The 2006 season on Geronisos included the participation of a number of eminent scholars engaged in the study of material excavated from the Island. Prof. Dimitris Plantzos of the University of Peloponnese came to study the unique series of stamp-seal amulets from Geronisos. His publication of this material, which shows important links with seal impressions found at Edfu in Egypt, will appear in the Report of the Department of Antiquities of Cyprus for 2006.

Dr. George Maat of the University of Leiden’s School of Medicine came to study a skeleton unearthed on Geronisos in 2004. He has identified it as belonging to an individual aged 7.5-14.5 years, most probably in the 10-12 year old range. Though the child is too young to show definitive indicators of sex, indentations on the chin point may indicate that the individual was male. Buried at the very base of the island, these skeletal remains have given a C-14 date of the 1st century B.C.-1st century A.D.

Dr.
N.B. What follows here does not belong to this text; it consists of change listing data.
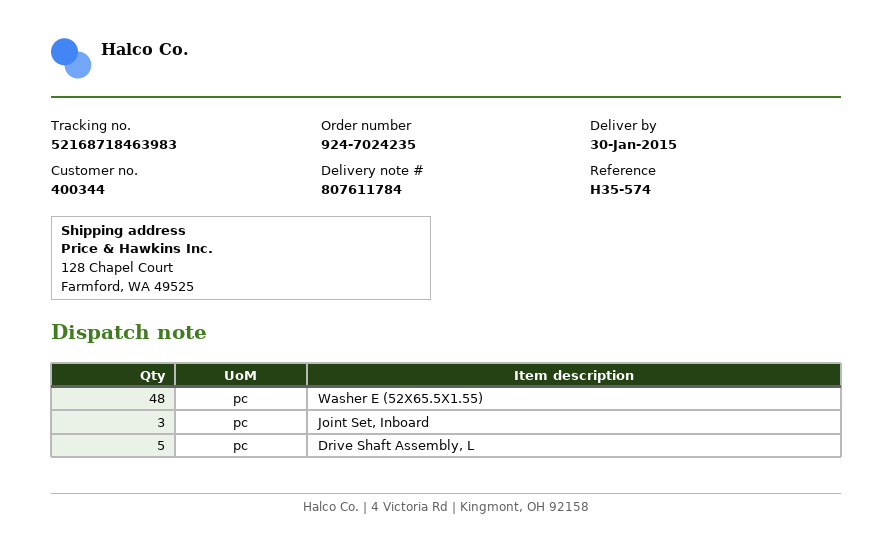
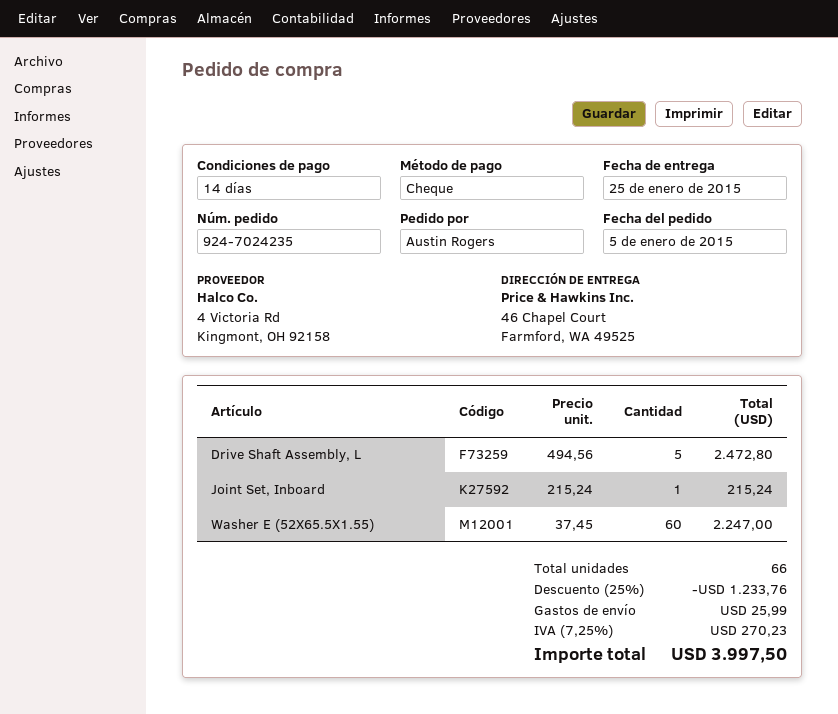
delivery date: 2015-01-30 -> 2015-01-25
ship to: 128 Chapel Court, Farmford, WA 49525 -> 46 Chapel Court, Farmford, WA 49525
Washer E (52X65.5X1.55): 48 -> 60
Joint Set, Inboard: 3 -> 1

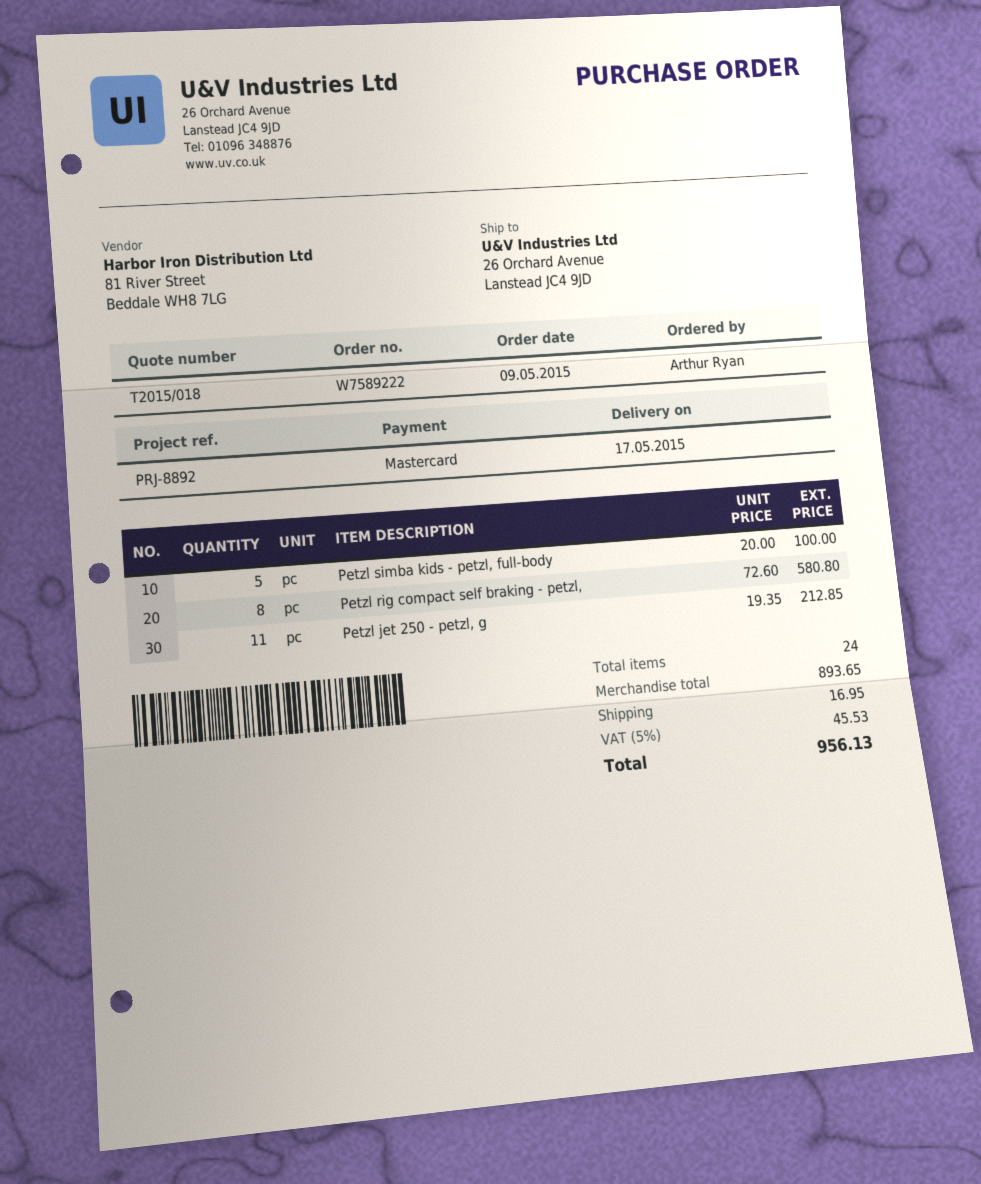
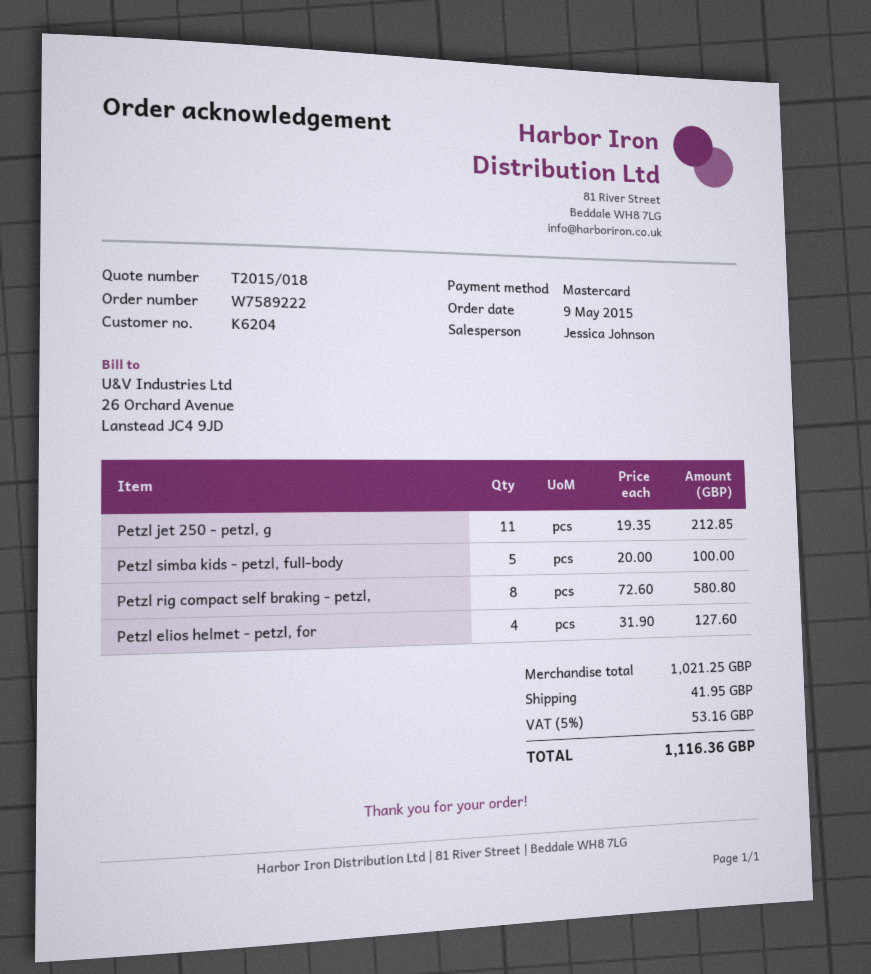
Petzl elios helmet - petzl, for: none -> 4 x 31.90 = 127.60
subtotal: 893.65 -> 1021.25
shipping: 16.95 -> 41.95
tax: 5% = 45.53 -> 5% = 53.16
total: 956.13 -> 1116.36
Jolanta Mlynarczyk of the Univeristy of Warsaw continued her study of the late Hellenistic ceramics of Geronisos, while Dr. Mariusz Burdajewicz of the Warsaw Museum continued his study of the glass finds and prepared drawings of the pottery and architecture. Dr. Richard Anderson, architect of the Agora Excavations in Athens, prepared a new site plan of Geronisos using a total station laser theodolite.

Simon Demetropoulos served as staff ecologist and began his study of the Geronisos land snails. Dr. Paul Croft of the Lemba Archaeological Field Unit oversaw the ongoing program of rubble wall consolidation and in situ conservation. Walls were reconstituted using a mortar of red sand, white sand, lime, and cement in proportions recommended by the Department of Antiquities of Cyprus. Mud pisι was reconstituted with a mixture of Geronisos earth, marl, chaff, and wood glue. All wall foundations have been covered with geo-textiles at the close of the season and buried in a light backfilling of earth for protect from the elements.